Allison Boone, a graduate student at the NC State College of Veterinary Medicine, has received the prestigious Reed Rumsey Student Award for Advancement of Avian Medicine from the American Association of Avian Pathologists. The late Reed Rumsey, a former president of the AAAP, bequeathed $25,000 to the organization to establish the award. 

The award is given annually for original research or a case study conducted by the applicant. Recipients receive $1,000 plus travel expenses to the American Veterinary Medical Association’s annual meeting, where they present their work at the Avian Medicine Section.

Boone, whose doctorate will be in Comparative Biomedical Sciences with a concentration in infectious disease, also holds a DVM degree from NC State. She was recognized for her novel research on vaccinating chicken embryos in ovo (in the egg) with Herpesvirus of Turkeys (HVT) Vaccine to stimulate the immune systems of newly hatched chicks to develop more rapidly. Her research found that the immune systems were greatly enhanced, providing protection against a number of pathogens including one that can lead to lymphoma in chickens. Boone reports that this is the first vaccination believed to prevent tumors from developing in animals.

Boone’s graduate school mentor, Professor of Poultry Health Management Isabel Gimeno, says it’s important that students get recognized for their efforts. 

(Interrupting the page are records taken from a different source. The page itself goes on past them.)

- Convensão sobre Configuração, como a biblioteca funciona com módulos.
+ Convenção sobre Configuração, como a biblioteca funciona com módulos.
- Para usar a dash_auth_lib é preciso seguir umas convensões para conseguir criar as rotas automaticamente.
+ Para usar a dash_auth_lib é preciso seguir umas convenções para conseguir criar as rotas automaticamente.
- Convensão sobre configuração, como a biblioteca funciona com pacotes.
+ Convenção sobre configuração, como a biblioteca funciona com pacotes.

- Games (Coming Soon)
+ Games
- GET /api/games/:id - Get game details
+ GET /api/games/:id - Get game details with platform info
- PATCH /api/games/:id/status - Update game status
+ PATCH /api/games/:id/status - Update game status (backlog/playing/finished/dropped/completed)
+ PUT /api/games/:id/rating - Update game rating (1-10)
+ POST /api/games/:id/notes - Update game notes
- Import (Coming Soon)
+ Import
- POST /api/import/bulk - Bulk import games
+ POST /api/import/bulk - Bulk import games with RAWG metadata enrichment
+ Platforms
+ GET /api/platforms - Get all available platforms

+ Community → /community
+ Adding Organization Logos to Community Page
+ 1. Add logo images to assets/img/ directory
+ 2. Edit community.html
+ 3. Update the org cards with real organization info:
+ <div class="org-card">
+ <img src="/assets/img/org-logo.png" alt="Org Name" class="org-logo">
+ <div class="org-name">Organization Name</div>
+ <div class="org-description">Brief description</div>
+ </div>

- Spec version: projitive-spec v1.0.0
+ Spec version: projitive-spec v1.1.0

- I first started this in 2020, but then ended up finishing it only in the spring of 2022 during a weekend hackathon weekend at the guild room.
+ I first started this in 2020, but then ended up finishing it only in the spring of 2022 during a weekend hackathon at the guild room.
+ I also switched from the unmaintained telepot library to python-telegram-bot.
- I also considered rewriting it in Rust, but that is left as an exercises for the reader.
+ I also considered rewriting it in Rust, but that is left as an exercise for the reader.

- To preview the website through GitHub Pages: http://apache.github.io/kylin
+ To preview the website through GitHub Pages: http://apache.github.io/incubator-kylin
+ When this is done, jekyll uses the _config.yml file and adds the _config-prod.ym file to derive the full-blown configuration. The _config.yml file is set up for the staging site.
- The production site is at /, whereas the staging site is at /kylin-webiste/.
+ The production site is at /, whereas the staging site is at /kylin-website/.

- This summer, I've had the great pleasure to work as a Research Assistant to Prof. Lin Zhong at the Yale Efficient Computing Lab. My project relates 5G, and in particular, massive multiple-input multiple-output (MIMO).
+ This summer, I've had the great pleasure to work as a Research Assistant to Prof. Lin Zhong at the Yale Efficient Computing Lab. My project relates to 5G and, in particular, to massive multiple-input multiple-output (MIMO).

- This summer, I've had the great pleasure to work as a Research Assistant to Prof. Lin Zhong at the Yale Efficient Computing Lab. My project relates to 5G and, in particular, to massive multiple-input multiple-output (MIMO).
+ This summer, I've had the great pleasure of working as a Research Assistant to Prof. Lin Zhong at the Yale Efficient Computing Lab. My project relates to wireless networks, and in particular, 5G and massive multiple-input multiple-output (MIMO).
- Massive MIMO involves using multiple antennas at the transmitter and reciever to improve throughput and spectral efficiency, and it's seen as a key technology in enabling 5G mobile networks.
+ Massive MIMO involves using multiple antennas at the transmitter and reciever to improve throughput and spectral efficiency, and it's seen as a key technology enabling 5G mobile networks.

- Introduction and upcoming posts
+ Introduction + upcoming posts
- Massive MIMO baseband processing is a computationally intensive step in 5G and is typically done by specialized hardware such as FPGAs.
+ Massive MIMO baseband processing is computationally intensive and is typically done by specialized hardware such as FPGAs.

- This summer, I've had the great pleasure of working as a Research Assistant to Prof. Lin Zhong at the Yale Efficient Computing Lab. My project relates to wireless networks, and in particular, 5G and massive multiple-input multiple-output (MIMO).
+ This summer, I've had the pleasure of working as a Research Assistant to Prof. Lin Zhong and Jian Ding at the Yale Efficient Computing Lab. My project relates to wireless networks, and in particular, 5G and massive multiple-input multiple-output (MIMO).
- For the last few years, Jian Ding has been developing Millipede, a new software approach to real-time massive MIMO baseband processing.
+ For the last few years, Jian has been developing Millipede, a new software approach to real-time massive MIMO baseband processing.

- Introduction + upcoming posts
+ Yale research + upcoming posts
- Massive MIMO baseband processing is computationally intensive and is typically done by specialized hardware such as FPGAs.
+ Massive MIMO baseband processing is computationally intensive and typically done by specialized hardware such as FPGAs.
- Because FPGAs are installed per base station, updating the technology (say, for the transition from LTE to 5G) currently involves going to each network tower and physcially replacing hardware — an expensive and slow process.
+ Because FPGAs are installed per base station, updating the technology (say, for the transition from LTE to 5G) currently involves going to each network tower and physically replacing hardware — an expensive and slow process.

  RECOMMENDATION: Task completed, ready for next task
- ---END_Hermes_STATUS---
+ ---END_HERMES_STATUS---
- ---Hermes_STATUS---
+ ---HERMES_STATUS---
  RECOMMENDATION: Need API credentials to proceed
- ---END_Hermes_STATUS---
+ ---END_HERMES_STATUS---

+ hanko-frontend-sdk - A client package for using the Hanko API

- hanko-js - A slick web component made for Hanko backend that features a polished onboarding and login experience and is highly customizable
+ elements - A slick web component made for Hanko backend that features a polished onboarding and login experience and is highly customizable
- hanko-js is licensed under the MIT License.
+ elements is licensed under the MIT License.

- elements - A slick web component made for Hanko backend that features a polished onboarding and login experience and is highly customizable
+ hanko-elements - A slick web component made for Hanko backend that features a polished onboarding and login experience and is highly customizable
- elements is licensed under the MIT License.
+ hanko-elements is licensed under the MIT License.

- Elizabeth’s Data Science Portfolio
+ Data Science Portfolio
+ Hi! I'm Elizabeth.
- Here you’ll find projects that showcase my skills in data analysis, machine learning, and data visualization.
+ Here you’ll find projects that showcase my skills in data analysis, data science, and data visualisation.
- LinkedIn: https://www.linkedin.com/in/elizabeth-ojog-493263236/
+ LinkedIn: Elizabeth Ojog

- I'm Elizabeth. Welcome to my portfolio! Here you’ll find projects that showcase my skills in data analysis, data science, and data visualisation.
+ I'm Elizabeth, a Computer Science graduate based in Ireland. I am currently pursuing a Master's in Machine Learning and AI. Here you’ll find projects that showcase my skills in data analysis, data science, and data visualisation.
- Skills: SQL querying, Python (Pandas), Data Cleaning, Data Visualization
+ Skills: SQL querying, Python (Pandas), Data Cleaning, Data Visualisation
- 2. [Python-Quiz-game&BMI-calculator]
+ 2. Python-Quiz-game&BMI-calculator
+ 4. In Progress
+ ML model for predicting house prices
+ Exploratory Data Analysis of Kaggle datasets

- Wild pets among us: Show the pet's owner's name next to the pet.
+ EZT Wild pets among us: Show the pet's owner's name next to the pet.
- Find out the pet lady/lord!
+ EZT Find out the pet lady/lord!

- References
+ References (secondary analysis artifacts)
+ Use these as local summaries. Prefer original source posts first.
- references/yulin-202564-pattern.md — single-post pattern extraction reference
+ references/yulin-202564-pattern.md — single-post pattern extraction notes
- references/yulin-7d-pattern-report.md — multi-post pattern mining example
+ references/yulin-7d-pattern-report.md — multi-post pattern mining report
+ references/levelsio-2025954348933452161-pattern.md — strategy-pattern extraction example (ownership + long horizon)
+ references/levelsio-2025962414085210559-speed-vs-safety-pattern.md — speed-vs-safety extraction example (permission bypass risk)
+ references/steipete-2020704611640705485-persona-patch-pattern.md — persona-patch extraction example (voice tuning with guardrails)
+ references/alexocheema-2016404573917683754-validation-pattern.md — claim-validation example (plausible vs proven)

“In the case of Allison, it is even more relevant because she has done it while working as a full-time veterinary pathologist,” Gimeno says. “She has done an amazing job.”

From 2014 until April, Boone worked as a diagnostic toxicologist at the Rollins Animal Disease Lab in Raleigh. She now works with Experimental Pathology Laboratories in Research Triangle Park, which does work for the National Institute of Environmental Health Sciences. The NIEHS researches how the environment affects human disease as one of the 27 institutes and centers of the National Institutes of Health. 

Boone says she intends to make a career at NIEHS. “No day here is the same,” she says. “I’m out of my comfort zone, but I like that.”

In her letter nominating Boone for the Reed Rumsey Award, Gimeno reviewed her various accomplishments to date: 

“She has already published a manuscript in the journal Vaccine and has submitted another to the Journal of General Virology. She will have another three publications by the time she graduates next December. Furthermore, she has presented her research findings at numerous professional meetings both national and international and was awarded with the ‘Rosy’ Rosenwald Student Poster Award in 2019.”